Beberapa peluang sebagai penghubung (enabler) pengembangan keuangan syariah antara lain pertumbuhan keuangan sosial melalui zakat dan wakaf, tokenisasi sukuk, digitalisasi dan pengembangan Islamic Fintech, regulasi keuangan syariah dan investasi Berdampak (ESG).
Baca Juga: Cegah Covid-19 Memburuk, Menteri Johnny: Patuhi Protokol Kesehatan dan Tidak Mudik
Saat ini, Indonesia telah naik ke peringkat 4 dari peringkat 5 dunia untuk pengembangan keuangan syariah setelah Malaysia, Saudi Arabia dan Uni Emirat Arab. Sementara, aset keuangan syariah di Indonesia menempati peringkat 7 dunia dengan total aset sebesar USD99 miliar.
Untuk mendukung ekosistem ekonomi dan keuangan syariah, diperlukan integrasi setiap elemen pendukung ekonomi syariah termasuk koordinasi para pemangku kebijakan, dukungan regulasi dan insentif pemerintah untuk mengembangkan industri halal.
Pengembangan usaha syariah untuk memperkuat kapasitas pelaku UMKM juga diperlukan dukungan kebijakan afirmatif dan integrasi program.
Banyaknya jumlah pondok pesantren (ponpes) di Indonesia juga menjadi potensi ekonomi yang besar. Berdasarkan data Kementerian Agama, jumlah ponpes di Indonesia pada 2020 berjumlah 28.194 dengan 44,2% di antaranya berpotensi ekonomi.
Baca Juga: Pelaku Perjalanan Wajib Punya SIKM Keluar Masuk Jabar 6-17 Mei 2021
“Dengan jumlah ponpes tersebut dapat menjadi motor penggerak ekonomi kerakyatan, ekonomi syariah, dan UMKM halal Indonesia,” kata Susiwijono.
Sementara itu, Ketua Kombid Pariwisata dan Ekonomi Kreatif Pengurus Pusat Masyarakat Ekonomi Syariah (MES) Rezza Artha mengungkapkan Indonesia menghadapi tantangan rendahnya literasi Ekonomi Syariah.
Menurut Rezza, literasi yang rendah menghasilkan prasangka buruk. “Prasangka ini seperti bank syariah itu Islamisasi.
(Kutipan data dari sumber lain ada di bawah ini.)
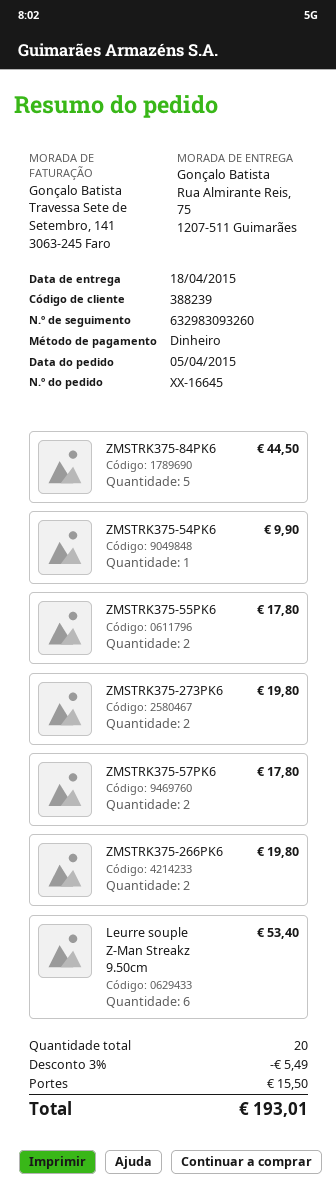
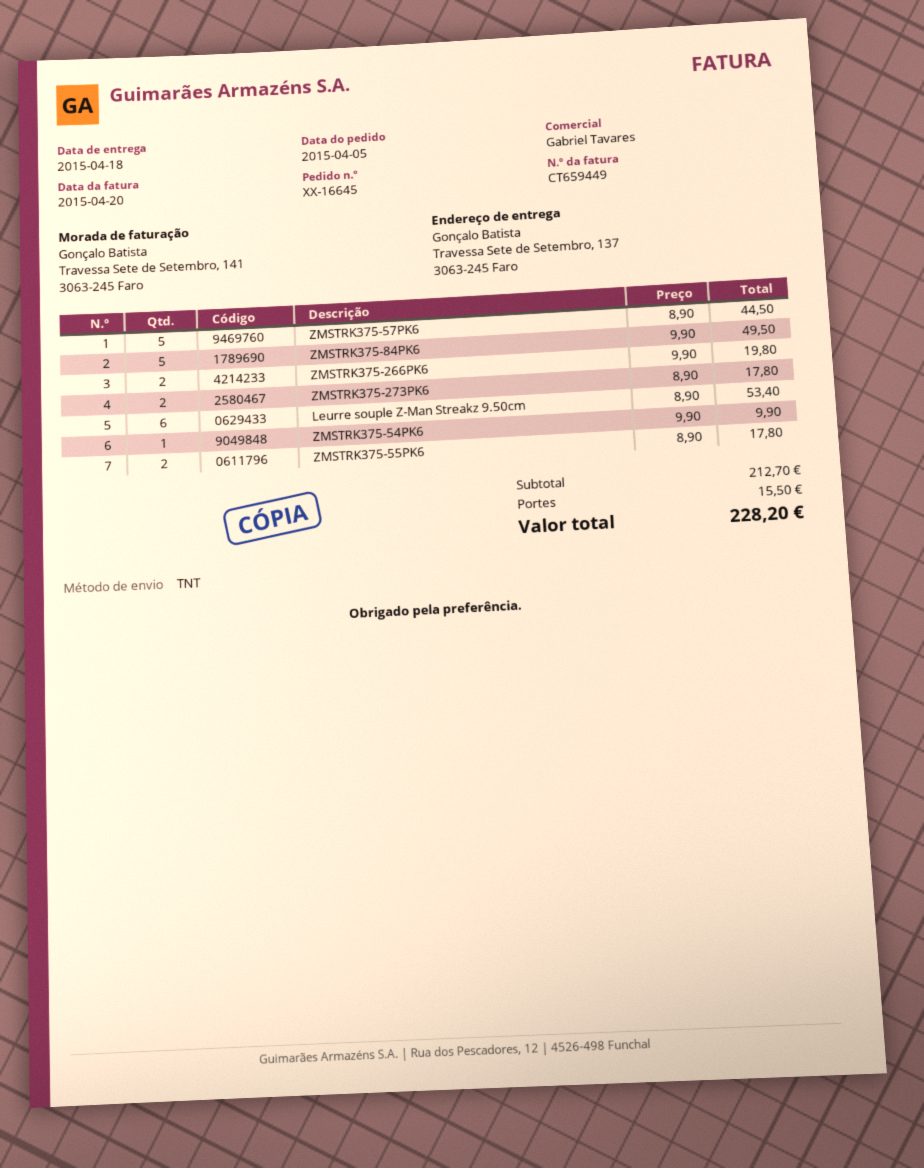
ship to: Rua Almirante Reis, 75, 1207-511 Guimarães -> Travessa Sete de Setembro, 137, 3063-245 Faro
ZMSTRK375-84PK6: 5 for 44.50 -> 5 for 49.50
ZMSTRK375-273PK6: 2 for 19.80 -> 2 for 17.80
ZMSTRK375-57PK6: 2 for 17.80 -> 5 for 44.50
discount: 3% = 5.49 -> none
total: 193.01 -> 228.20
Ya memang benar dasar transaksi di perbankan syariah itu ajaran Islam. Akan tetapi ajaran Islam dalam hal muamalah (transaksi manusia dengan manusia) itu dapat diterapkan secara universal,” kata Rezza kepada Beritaneka.
Dia mencontohkan, jual beli, kerja sama investasi, dan sewa menyewa. “Apakah ketiga hal tersebut hanya bisa dilakukan jika dan hanya jika anda orang Muslim? Tentu tidak. Ketiga transaksi tersebut bisa dilakukan oleh semua umat manusia tanpa batas batas apapun,” kata Rezza.
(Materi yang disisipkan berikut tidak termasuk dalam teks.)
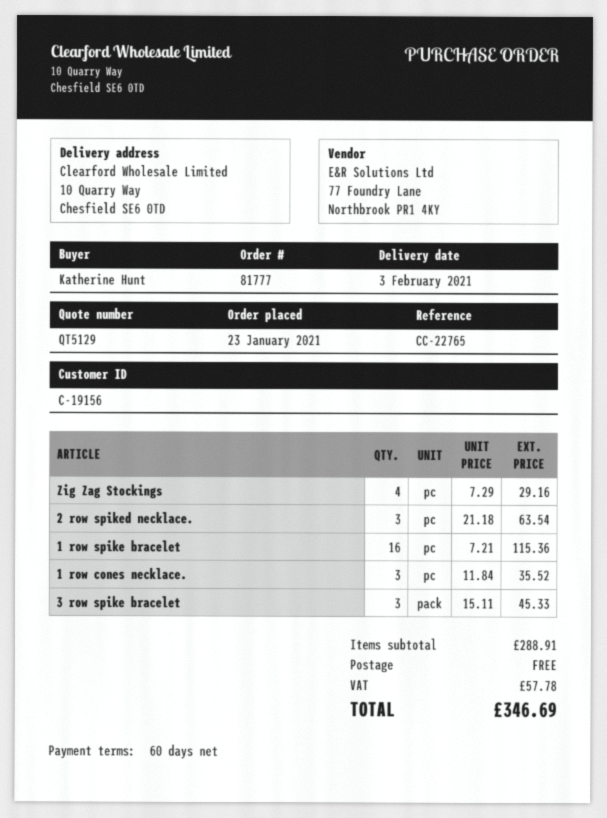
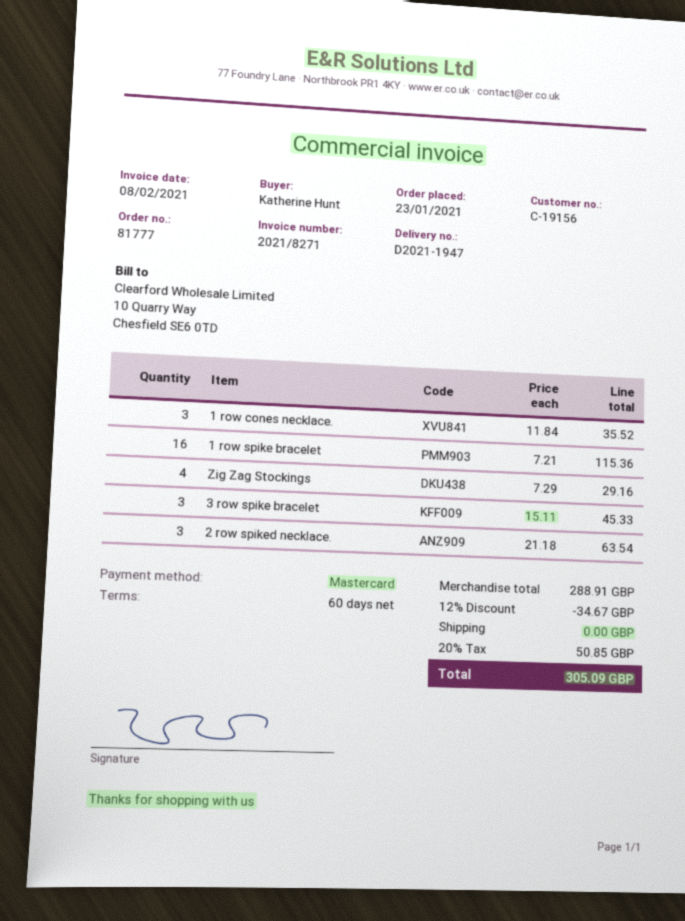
discount: none -> 12% = 34.67
tax: 57.78 -> 50.85
total: 346.69 -> 305.09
Baca Juga: Toyota Raize Meluncur, Pilihan Baru Segmen SUV
Hal tersebut, sambung Rezza, menjadi tantangan terbesar para pelaku ekonomi syariah, terutama MES, sebagai asosiasi terbesar pemangku kepentingan perekonomian syariah di Indonesia.
Jangan sampai rendahnya literasi ini menjadi fireback terhadap usaha usaha baik yang sedang kita jalankan bersama demi perekonomian nasional yang semakin mantap melewati middle income trap yang terus mengancam.